**Work task**
Pictures stay out; everything else in the records below is to be repeated exactly.

**Supplied records**
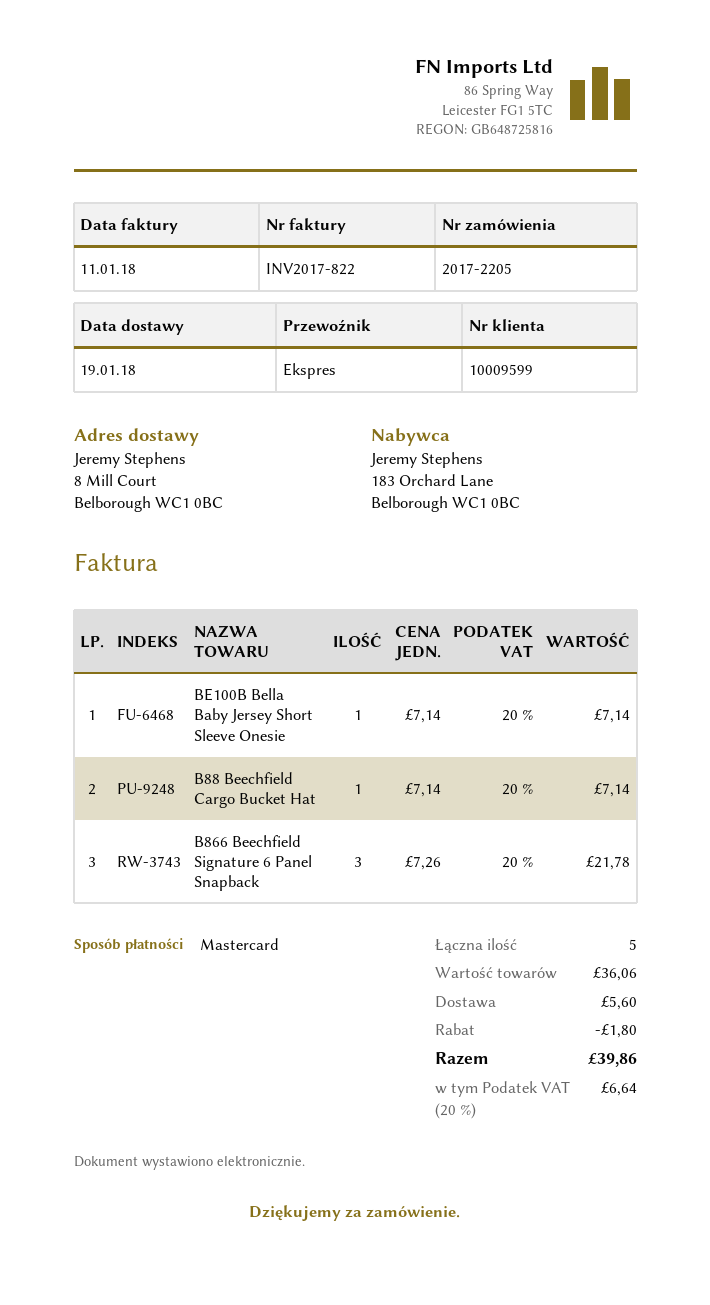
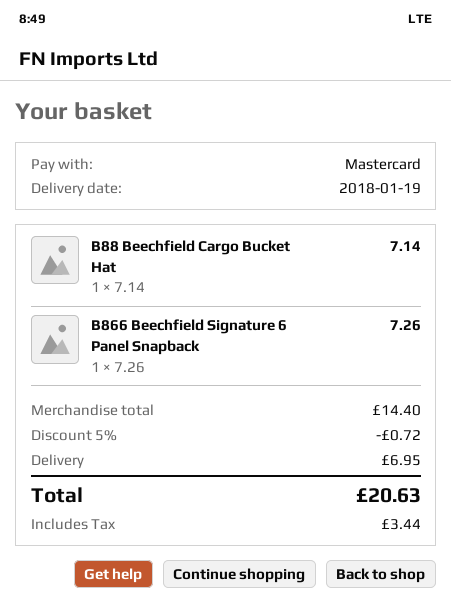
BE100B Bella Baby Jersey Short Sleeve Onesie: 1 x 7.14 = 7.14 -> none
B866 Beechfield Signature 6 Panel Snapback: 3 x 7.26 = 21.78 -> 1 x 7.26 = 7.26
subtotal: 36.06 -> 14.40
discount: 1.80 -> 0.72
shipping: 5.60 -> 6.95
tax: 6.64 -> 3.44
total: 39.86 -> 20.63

**Solution**
BE100B Bella Baby Jersey Short Sleeve Onesie: 1 x 7.14 = 7.14 -> none
B866 Beechfield Signature 6 Panel Snapback: 3 x 7.26 = 21.78 -> 1 x 7.26 = 7.26
subtotal: 36.06 -> 14.40
discount: 1.80 -> 0.72
shipping: 5.60 -> 6.95
tax: 6.64 -> 3.44
total: 39.86 -> 20.63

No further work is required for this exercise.